La réponse fut telle que la question des agressions à caractère sexuel et du viol furent mises en avant-plan sur de nombreuses tribunes en Amérique du Nord. Chacun et chacune cherchant tant bien que mal à trouver des solutions concrètes à ce fléau qui frappe 1 femme sur 3 et 1 homme sur 6 au Québec selon les autorités.
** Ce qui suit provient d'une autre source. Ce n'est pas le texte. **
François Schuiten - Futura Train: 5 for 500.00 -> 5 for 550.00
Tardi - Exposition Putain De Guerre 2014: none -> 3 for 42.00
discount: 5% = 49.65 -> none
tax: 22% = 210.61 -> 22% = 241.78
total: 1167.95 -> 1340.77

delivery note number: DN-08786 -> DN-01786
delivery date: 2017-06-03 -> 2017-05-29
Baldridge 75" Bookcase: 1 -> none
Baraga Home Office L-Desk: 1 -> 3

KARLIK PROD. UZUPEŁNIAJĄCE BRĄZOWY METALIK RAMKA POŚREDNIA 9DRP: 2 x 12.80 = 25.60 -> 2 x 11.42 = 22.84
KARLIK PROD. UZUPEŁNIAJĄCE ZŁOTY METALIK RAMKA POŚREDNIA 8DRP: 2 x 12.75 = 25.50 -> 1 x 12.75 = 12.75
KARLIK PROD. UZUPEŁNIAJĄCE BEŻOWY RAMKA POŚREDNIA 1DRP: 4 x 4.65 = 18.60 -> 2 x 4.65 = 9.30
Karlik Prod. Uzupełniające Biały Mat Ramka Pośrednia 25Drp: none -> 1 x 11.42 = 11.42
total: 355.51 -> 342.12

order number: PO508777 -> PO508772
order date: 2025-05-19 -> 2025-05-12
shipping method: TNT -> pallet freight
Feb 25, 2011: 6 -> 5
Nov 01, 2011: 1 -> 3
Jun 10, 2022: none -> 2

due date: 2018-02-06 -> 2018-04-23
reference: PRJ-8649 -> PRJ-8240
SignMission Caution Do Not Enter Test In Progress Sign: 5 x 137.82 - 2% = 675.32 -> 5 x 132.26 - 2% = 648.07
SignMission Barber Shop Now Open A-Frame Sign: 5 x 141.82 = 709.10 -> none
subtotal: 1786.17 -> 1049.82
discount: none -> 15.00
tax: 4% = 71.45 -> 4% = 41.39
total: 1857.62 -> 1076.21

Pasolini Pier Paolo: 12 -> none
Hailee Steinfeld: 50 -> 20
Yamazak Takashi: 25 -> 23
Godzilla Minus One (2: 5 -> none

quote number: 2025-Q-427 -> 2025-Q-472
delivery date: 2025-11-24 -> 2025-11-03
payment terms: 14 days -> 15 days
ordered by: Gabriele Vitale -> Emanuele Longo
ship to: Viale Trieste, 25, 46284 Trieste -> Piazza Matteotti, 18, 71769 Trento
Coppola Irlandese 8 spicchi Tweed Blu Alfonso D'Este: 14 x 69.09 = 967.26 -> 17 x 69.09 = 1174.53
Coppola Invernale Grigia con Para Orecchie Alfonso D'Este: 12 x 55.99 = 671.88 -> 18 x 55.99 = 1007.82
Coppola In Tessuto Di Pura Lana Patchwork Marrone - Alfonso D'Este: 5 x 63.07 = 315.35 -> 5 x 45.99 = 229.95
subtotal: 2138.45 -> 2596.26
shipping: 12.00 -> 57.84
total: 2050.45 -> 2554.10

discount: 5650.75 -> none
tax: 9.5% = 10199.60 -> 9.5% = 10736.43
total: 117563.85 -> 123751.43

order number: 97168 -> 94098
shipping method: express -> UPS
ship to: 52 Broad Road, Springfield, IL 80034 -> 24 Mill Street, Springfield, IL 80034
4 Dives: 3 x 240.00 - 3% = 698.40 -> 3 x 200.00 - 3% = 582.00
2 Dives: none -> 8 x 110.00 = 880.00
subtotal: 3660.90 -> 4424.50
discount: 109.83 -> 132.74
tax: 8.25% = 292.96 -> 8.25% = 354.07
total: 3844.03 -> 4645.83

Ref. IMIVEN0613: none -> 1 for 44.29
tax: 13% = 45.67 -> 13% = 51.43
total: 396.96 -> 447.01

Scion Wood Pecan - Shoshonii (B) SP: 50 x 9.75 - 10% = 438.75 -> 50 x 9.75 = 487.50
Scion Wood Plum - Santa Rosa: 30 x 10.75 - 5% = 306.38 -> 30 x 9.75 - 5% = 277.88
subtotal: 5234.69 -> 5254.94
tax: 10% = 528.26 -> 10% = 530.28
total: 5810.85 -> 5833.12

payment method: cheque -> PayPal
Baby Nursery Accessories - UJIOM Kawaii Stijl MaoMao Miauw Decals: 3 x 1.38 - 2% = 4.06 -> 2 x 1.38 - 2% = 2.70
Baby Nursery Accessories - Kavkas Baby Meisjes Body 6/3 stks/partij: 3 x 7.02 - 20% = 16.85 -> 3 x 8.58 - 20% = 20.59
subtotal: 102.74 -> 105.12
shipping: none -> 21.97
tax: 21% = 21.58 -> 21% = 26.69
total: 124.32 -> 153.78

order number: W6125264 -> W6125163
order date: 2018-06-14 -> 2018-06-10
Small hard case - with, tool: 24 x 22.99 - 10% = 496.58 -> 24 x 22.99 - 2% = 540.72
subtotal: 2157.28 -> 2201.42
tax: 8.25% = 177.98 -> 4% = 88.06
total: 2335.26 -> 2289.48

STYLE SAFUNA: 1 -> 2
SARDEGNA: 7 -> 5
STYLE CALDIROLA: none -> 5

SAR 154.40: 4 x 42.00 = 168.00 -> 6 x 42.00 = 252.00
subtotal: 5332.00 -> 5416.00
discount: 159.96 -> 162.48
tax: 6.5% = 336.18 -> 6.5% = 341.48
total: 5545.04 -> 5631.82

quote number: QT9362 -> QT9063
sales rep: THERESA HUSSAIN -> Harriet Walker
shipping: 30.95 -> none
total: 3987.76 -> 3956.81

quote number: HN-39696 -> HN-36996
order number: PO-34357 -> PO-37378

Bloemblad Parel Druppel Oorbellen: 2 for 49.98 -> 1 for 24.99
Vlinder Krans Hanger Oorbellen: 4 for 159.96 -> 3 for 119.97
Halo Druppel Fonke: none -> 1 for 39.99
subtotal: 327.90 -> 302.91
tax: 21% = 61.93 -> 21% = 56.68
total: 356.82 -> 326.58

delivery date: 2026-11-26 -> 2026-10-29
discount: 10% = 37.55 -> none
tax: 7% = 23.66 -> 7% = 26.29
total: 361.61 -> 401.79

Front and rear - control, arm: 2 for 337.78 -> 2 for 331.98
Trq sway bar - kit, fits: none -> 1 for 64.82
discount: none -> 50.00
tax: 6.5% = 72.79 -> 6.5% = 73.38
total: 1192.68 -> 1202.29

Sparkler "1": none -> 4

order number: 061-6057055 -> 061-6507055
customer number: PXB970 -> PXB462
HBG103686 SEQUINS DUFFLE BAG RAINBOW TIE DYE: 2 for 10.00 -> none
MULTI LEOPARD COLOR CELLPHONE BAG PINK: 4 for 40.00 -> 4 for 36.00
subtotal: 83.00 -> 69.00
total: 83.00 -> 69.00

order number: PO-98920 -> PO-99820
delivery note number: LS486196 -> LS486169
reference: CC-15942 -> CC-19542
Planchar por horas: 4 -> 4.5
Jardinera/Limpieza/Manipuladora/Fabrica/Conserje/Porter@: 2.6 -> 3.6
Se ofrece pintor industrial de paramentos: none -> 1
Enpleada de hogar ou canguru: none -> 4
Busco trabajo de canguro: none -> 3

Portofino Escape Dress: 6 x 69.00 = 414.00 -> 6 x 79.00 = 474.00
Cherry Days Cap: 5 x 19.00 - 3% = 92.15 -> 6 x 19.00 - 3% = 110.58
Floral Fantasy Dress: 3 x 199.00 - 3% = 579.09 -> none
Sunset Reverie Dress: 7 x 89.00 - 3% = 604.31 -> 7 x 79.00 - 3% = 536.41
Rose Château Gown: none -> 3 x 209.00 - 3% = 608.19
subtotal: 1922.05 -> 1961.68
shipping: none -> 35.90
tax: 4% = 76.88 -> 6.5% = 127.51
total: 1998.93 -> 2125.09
Aujourd'hui, de nombreux mois plus tard, nous ne pouvons que nous demander ce qu'il reste de tout cela ainsi que les répercussions à long terme tant sur le sol canadien qu'à l'extérieur. En France, au cours de l'année 2008, une enquête de l'INSEE révélait qu'entre 2005 et 2006, 486 000 femmes avaient subies une forme de victimisation sexuelle. Ces statistiques prennent uniquement en compte les victimes majeures, ce qui nous faisant prendre conscience que le portrait est probablement plus sombre. Devant l'ampleur de ce problème, il est impératif de trouver des solutions.

Une pétition

Il y a plusieurs semaines, j'ai fait la rencontre de trois jeunes femmes dynamiques. Un soir, nous discutions de ce mal sociétal que sont les agressions sexuelles. Nous nous sommes rapidement rendu compte que nous connaissions toutes au moins une personne ayant été touchée directement par ce sévice.

Au lieu de rester impuissantes, nous avons décidé d'agir. Ensemble, nous avons lancé sur le site web de l'Assemblée nationale du Québec une pétition demandant aux instances gouvernementales de légiférer auprès des fabricants d'alcool et les tenanciers de bars. En effet, nous demandons à Québec d'obliger ces acteurs à inscrire le slogan « Alcool n'égale pas consentement » dans leurs établissements et leurs bouteilles de bière afin qu'ils soient visibles. Une façon de sensibiliser la population !

Audacieux, vous dites ?

Quelques jours après le lancement de notre initiative, la bière Bud Light s'est retrouvée au centre d'une controverse aux Etats-Unis en raison d'un slogan faisant la promotion de la culture du viol. Cela n'est venu que renforcer notre croyance en la nécessité de notre initiative. En effet, nous vivons dans une société qui tend à porter la responsabilité des agressions sexuelles sur les victimes plutôt que sur les agresseurs. C'est ce qui explique en partie le faible taux de dénonciation des victimes. Alors qu'un sondage rendu public par la Fondation canadienne des femmes révélait que 2 Canadiens sur 3 ignorent ce que le consentement sexuel signifie, le slogan « Alcool n'égale pas consentement » vise à clarifier et à instaurer un débat autour de cette notion si cruciale. Devant l'ampleur du phénomène des agressions à caractère sexuel, notre geste va de soi.

Les citoyens québécois ont jusqu'au 24 juillet 2015 pour signer la pétition avant qu'elle ne soit déposée à l'Assemblée nationale du Québec où les élus devront en tenir compte. De nombreuses entrevues dans les médias ont été accordées par les quatre instigatrices dont je fais partie. De plus, la pétition fut endossée par le Centre d'aide et de lutte aux agressions à caractère sexuel (CALACS) de l'Estrie.

Nous espérons que notre idée, réalisée de manière spontanée, puisse en inspirer d'autres à la recherche active de solutions pour contrer le phénomène des agressions à caractère sexuel.